┌──

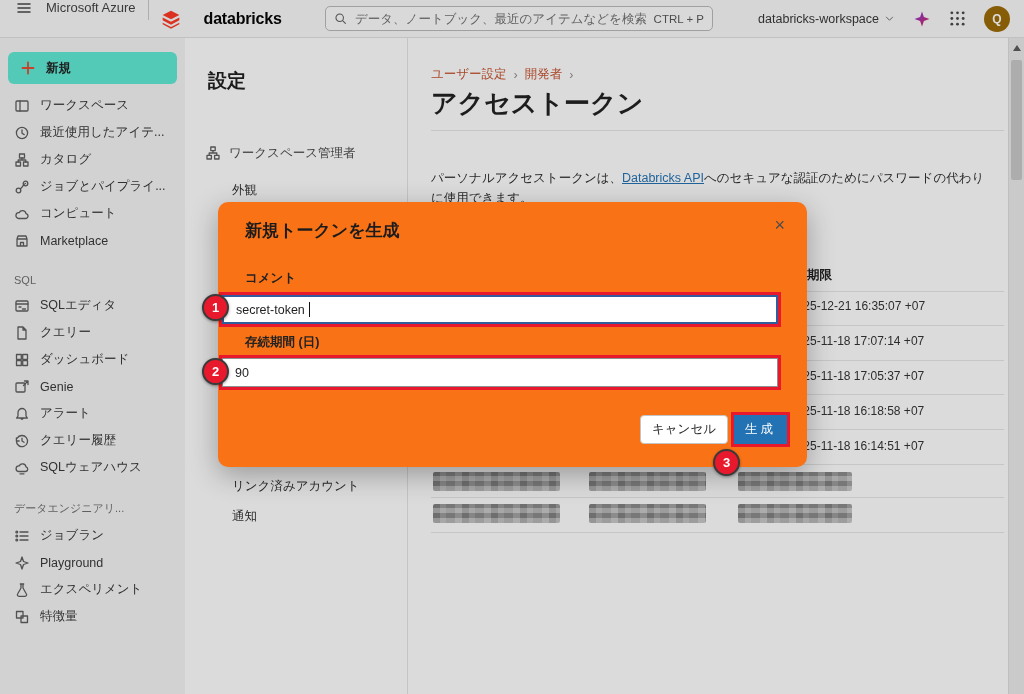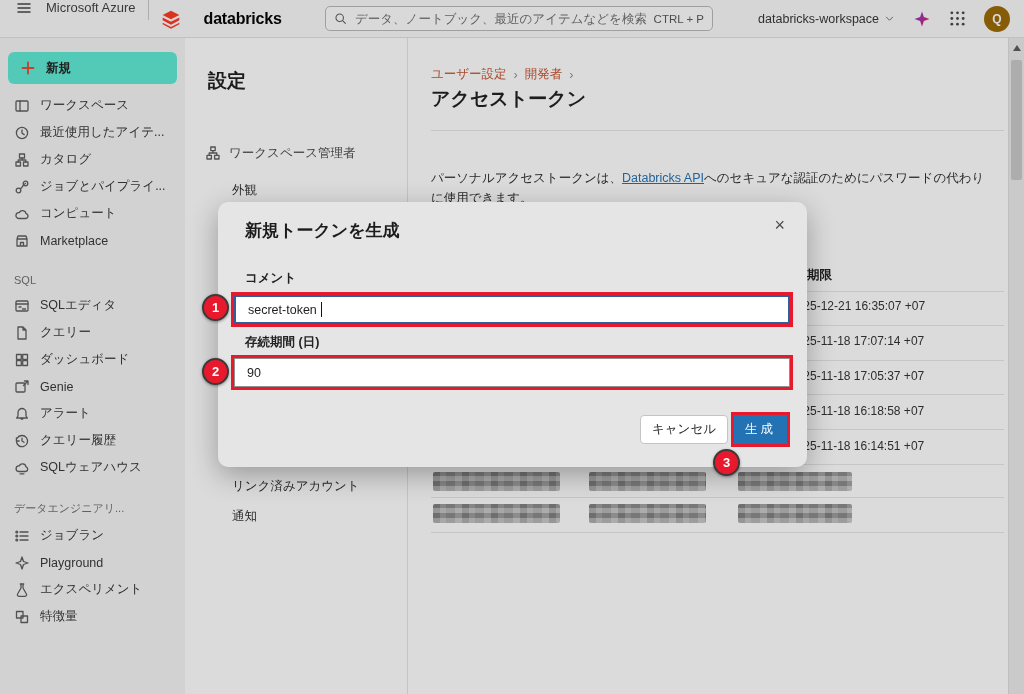"アクセストークン" .page-title { font-size: 19px -> 26px }
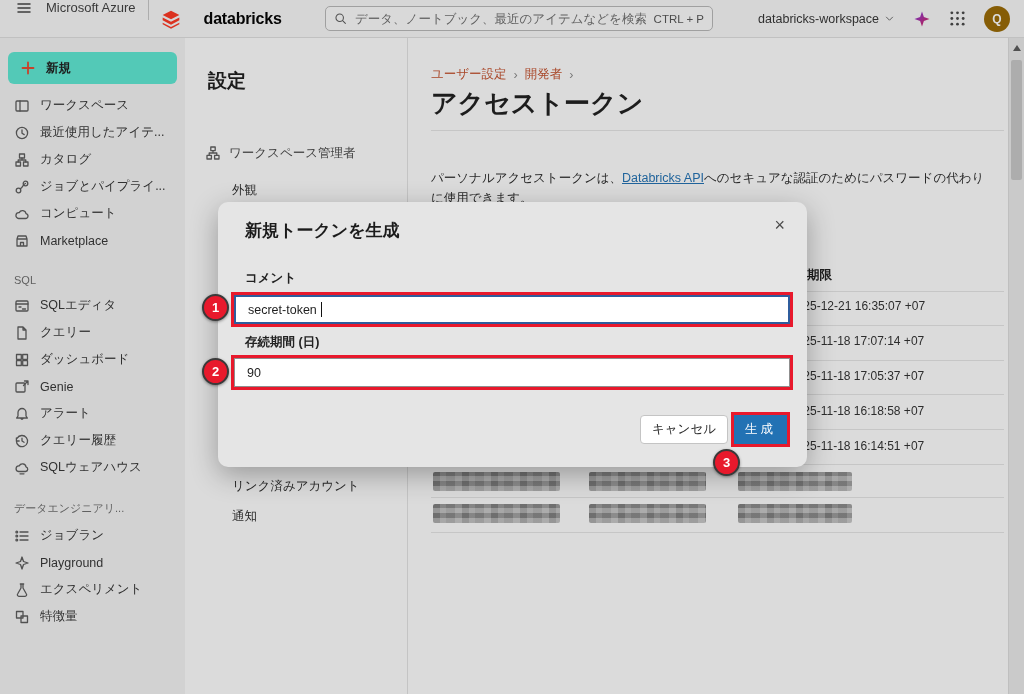"新規トークンを生成" .modal { background: #e5e5e5 -> #f97316 }
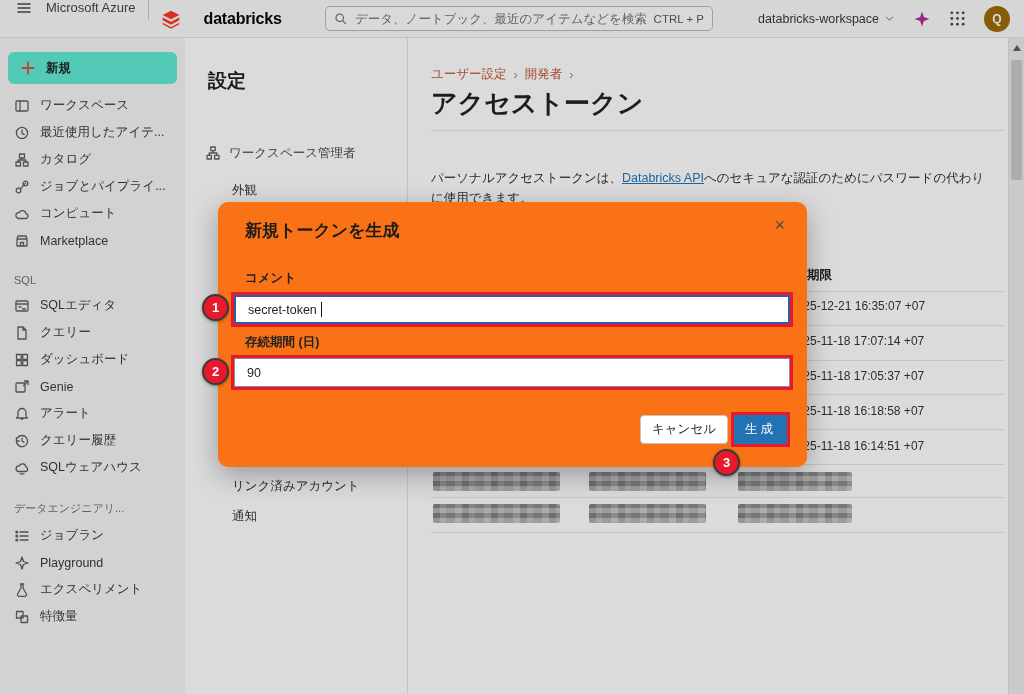"secret-token" .ann-box { left: 13px -> 1px }
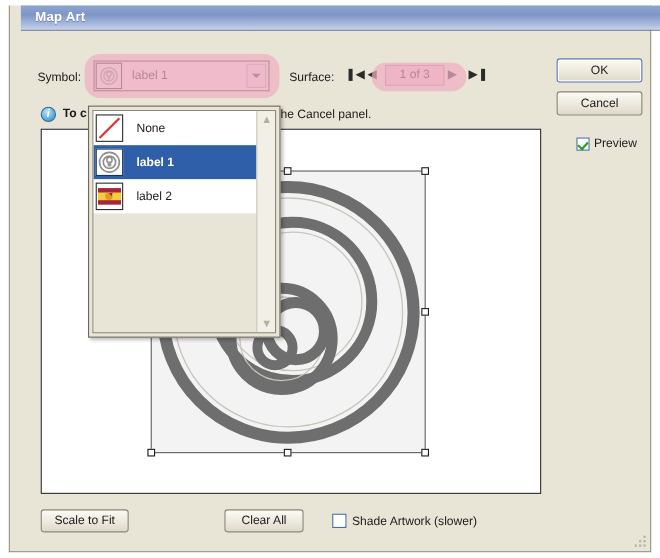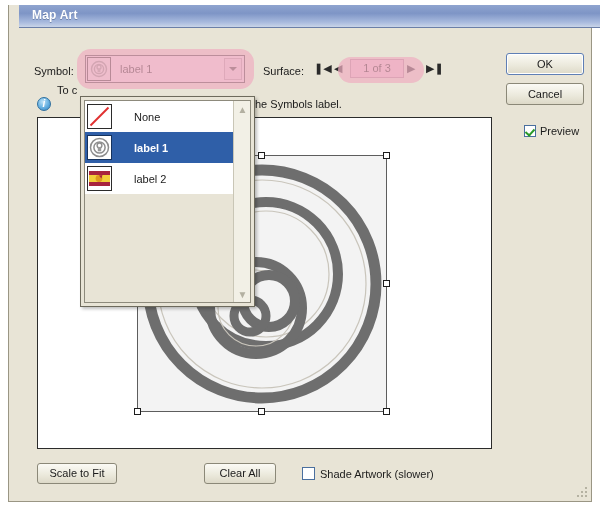"To c" #info-text-a { font-weight: none -> bold; top: 79px -> 92px }
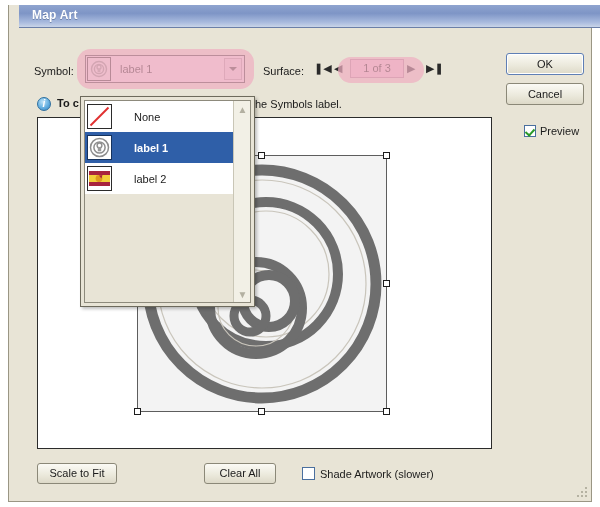"he Symbols label." span.lbl { text: Symbols label -> Cancel panel }
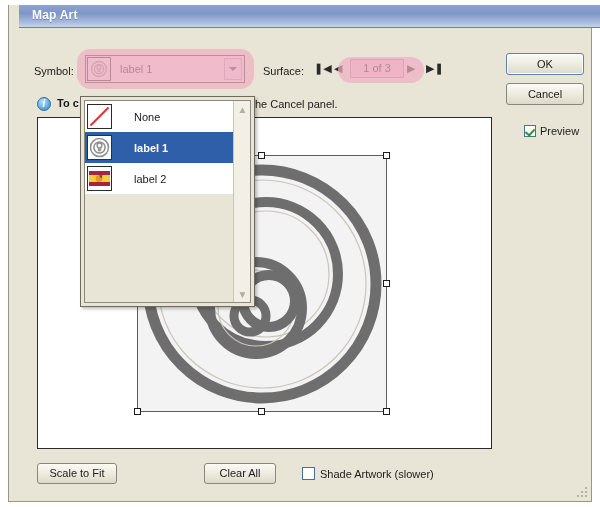"None" .dd-text { margin-left: 22px -> 12px }
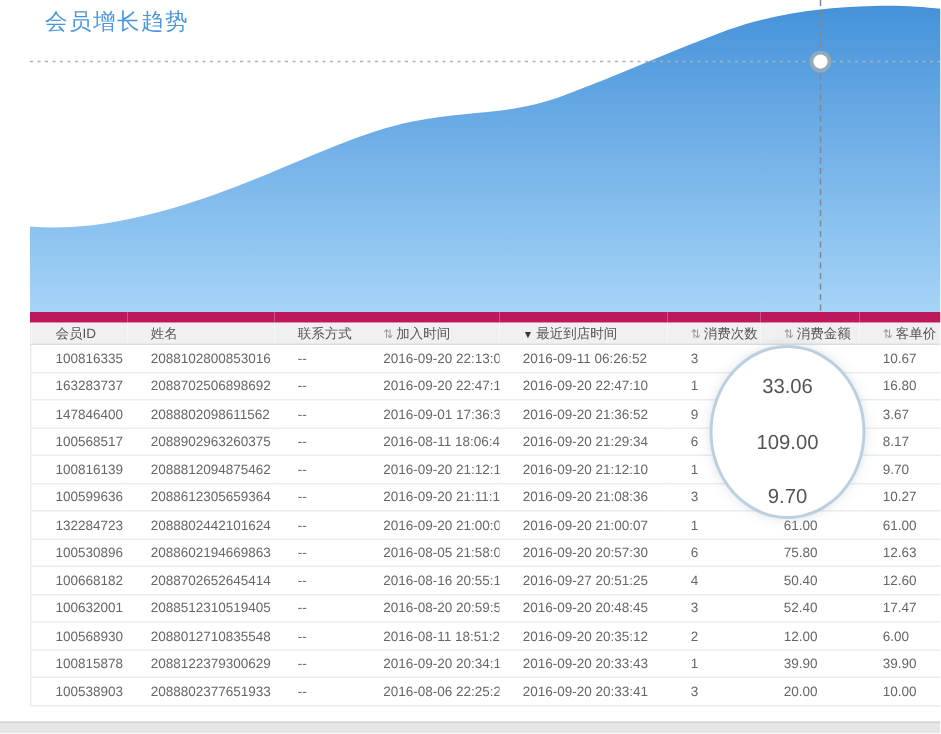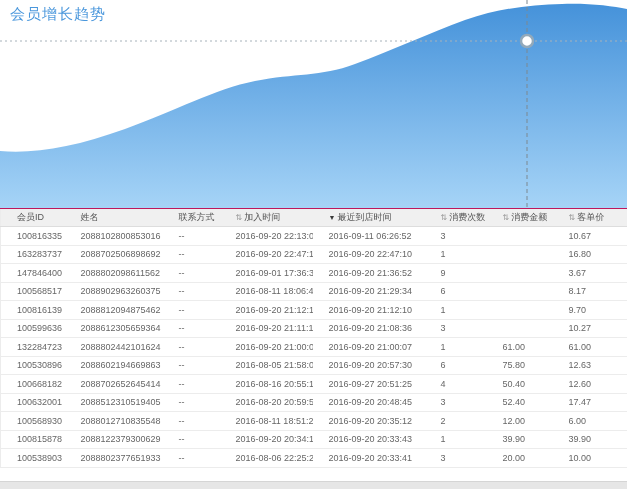"会员增长趋势" .page { padding-left: none -> 20px }
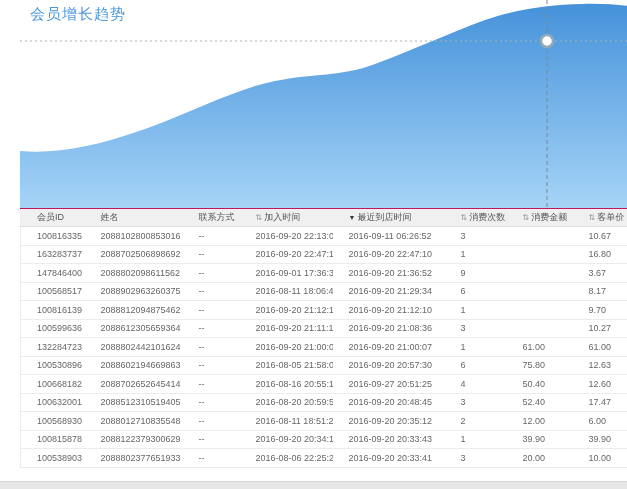"会员ID" thead th { border-top: 1px solid #be185d -> 7px solid #be185d }
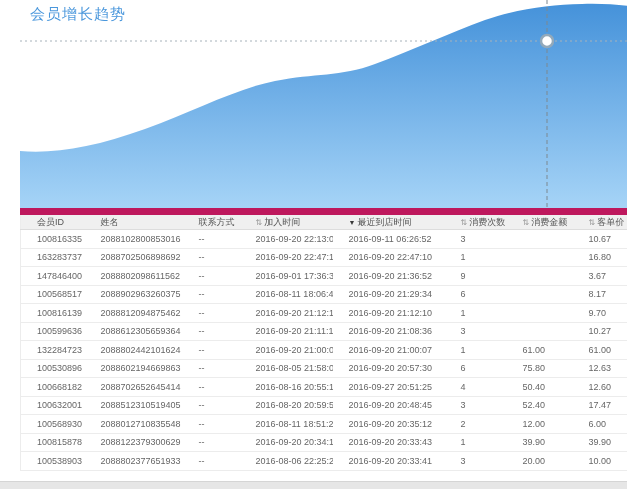"33.06" div.magnifier { html: none -> <div> <div>33.06</div> <div>109.00</div> <div>9.70</div> </div> }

└──

(Exercise requirements)
Omitting all pictures, restate word for word the lines from the one containing "background: #e5e5e5 ->" through the last line of the data.

(Result of this exercise)
"新規トークンを生成" .modal { background: #e5e5e5 -> #f97316 }
"secret-token" .ann-box { left: 13px -> 1px }
"To c" #info-text-a { font-weight: none -> bold; top: 79px -> 92px }
"he Symbols label." span.lbl { text: Symbols label -> Cancel panel }
"None" .dd-text { margin-left: 22px -> 12px }
"会员增长趋势" .page { padding-left: none -> 20px }
"会员ID" thead th { border-top: 1px solid #be185d -> 7px solid #be185d }
"33.06" div.magnifier { html: none -> <div> <div>33.06</div> <div>109.00</div> <div>9.70</div> </div> }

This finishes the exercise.